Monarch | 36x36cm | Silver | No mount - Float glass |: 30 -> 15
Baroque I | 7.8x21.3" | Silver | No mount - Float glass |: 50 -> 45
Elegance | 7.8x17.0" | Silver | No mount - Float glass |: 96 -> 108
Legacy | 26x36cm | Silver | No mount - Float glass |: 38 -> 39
****
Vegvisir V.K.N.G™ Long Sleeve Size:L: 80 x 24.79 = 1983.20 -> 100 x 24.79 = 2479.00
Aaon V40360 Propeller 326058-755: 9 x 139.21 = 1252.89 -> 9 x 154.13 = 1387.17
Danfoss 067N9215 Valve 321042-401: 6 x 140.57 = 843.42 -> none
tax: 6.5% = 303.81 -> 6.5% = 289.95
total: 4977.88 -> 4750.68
****
Exercise aim: For every line above that includes the string "mount", copy the line.

Response for this exercise:
Monarch | 36x36cm | Silver | No mount - Float glass |: 30 -> 15
Baroque I | 7.8x21.3" | Silver | No mount - Float glass |: 50 -> 45
Elegance | 7.8x17.0" | Silver | No mount - Float glass |: 96 -> 108
Legacy | 26x36cm | Silver | No mount - Float glass |: 38 -> 39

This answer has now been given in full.